In 2020, the Digital Inclusion Barometer, published by the King Baudouin Foundation, pointed to the existence of digital inequalities for the first time. The corona crisis and the associated measures led to a stronger digitization of our society. We were forced to become even more digitally active. But the gaps remain: socio-economically and culturally disadvantaged individuals struggle to keep up with digital evolution.
In Brussels, the digital vulnerability is 39 percent. That is high, but lower than in Flanders (46 percent) and Wallonia (49 percent). The degree of digital vulnerability is not the same for everyone. People with a low level of education or a low income are more at risk of exclusion. In 2021, for example, 93 percent of households in Brussels had an internet connection at home. The proportion was higher among households with a high income (98 percent) than among households with a low income (83 percent).
A striking evolution in Brussels is the number of laptop users. 70 percent of internet users now own a laptop, which is an increase of 20 percent compared to 2019. But here too, it was primarily the financially more affluent users who bought a laptop during the corona crisis, says BRUZZ.
Due to the corona crisis, many services were also digitised more. We see that in the numbers. Between 2019 and 2021, the use of essential digital services has increased most in Brussels. Online banking increased by 10 percent. This is an increase of 15 percent for online shopping and 16 percent for online administration. We see the largest increase in online health with an increase of 18 percent.

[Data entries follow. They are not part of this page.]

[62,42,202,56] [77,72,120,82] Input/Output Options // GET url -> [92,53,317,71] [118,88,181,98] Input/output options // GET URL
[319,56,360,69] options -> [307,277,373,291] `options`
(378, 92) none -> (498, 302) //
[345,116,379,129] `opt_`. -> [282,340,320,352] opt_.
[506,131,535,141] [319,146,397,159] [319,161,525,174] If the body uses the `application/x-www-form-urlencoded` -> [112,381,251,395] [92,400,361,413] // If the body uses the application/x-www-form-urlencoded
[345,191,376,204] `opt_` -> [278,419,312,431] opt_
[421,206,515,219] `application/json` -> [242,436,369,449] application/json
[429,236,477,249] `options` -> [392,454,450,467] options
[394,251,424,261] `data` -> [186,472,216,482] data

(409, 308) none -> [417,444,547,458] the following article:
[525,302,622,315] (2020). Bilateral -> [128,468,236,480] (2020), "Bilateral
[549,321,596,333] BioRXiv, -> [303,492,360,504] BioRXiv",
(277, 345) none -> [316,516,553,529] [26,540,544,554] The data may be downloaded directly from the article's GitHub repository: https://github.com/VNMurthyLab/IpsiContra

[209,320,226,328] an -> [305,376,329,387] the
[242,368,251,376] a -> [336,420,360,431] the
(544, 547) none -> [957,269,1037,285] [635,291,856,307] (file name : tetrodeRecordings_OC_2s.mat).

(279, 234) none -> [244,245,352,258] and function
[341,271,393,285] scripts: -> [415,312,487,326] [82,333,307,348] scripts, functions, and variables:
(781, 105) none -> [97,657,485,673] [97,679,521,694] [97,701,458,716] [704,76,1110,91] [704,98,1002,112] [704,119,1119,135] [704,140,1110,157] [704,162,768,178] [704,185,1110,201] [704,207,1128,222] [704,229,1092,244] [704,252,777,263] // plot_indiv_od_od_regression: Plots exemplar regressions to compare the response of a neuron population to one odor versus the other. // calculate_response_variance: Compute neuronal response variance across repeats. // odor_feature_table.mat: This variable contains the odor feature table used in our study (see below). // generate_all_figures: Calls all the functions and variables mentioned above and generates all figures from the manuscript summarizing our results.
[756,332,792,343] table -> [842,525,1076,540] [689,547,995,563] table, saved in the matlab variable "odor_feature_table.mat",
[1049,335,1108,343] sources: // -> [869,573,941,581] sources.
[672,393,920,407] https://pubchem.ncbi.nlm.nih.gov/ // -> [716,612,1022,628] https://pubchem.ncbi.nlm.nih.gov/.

Here too, there is a big difference between people with a high and a low level of education.
According to the Koning Bouwdewijnstichting, people with a low income or a low level of education, people older than 55 and job seekers are particularly excluded from the digitization of society. Also, the stereotypical image of young people between the ages of 16 and 24 as ‘digital natives’ would not hold true for young people with a low education level. Many of them only log in to the internet via their smartphone and have weak digital skills.
In the report, the researchers therefore ask the Belgian governments to continue to invest in digital inclusion. “The digitization of our society is an ongoing phenomenon, which will continue after the COVID pandemic. Despite the initiatives taken over the past two years to improve access to the internet and promote digital skills, we as a society failed to digitally engage the most vulnerable people.”
According to the researchers, the government should monitor the accessibility of digital services and provide alternative solutions, such as physical and telephone contact.